這裡的山壁大多寬厚,且一座山穩穩當當千百裡不分離,高低相等,延綿成一座。
而眼下山路已成背後風景,兩人已經漸漸走入深穀。
同神白須在西方對山與山脈的印象不同,在西方的深山中總是霧蒙蒙的,濕度相當高,地質水土總是沉冷。
而神驍這邊,無論是一開始初入盤龍會時,還是群山圍繞的柳柏苑,直到現在的藏藥閣,給他的感覺都相對清新,且通透。
隻感覺風走過全身每一個角落,神清氣爽。
此刻,立於兩人門前的是一座高聳的石碑門,門碑右側用古代文刻寫著大概是藏藥閣三個字,古韻非凡,其神在在。
整座深穀之內能清晰的聞到一種異花的奇香,其中還摻雜著一種苦酸味,應該是草藥的味道。
門碑相當氣闊,甚至可以說是異常宏大,這就不禁讓神白須想到盤古城區的神庭門,那是他現如今見過最有牌麵的門庭了。
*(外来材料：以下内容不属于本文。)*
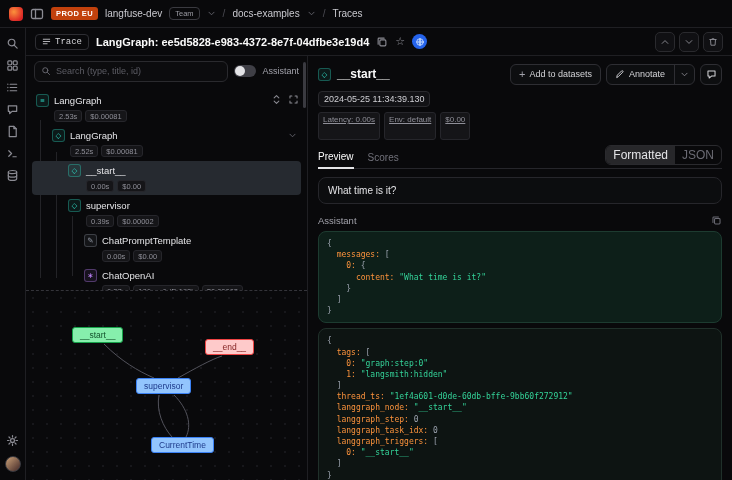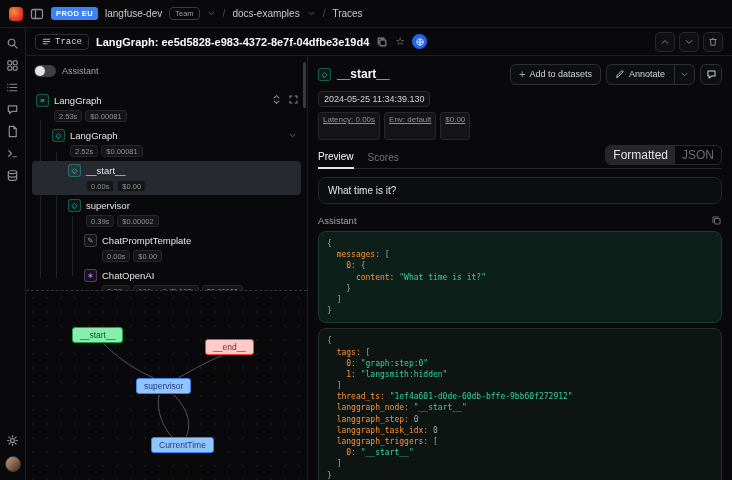"PROD EU" .env-badge { background: #3b82f6 -> #c2410c }
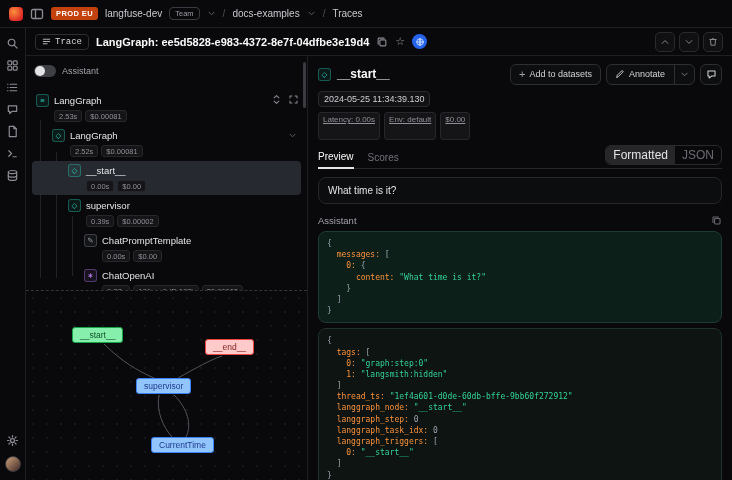"Search (type, title, id)" span.search-box { html: none -> <span> <svg> <circle></circle> <path></path> </svg> <input> </span> }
門碑之上左右有兩行古代文刻就的詩句,神白須眯著眼看了半天也看不出個所以然。
他轉身看向一旁的梁且知,後者同樣在看神白須,像看白癡一樣。
“本地人,翻譯翻譯。”
神白須伸出大拇指指了指身後門碑上的古代文,意示梁且知讀出來。
“千金散兩不過身外之物,濟世良方才是行之者道。”
梁且知瞥了神白須一眼,沒跟他計較,還是讀了出來。
“好有門道喔。”
“嘶…這高深的逼格讓我這麼一個門外人看著怎麼看怎麼感覺清高,感情神驍這些個世外桃源之地都這麼超然於世?”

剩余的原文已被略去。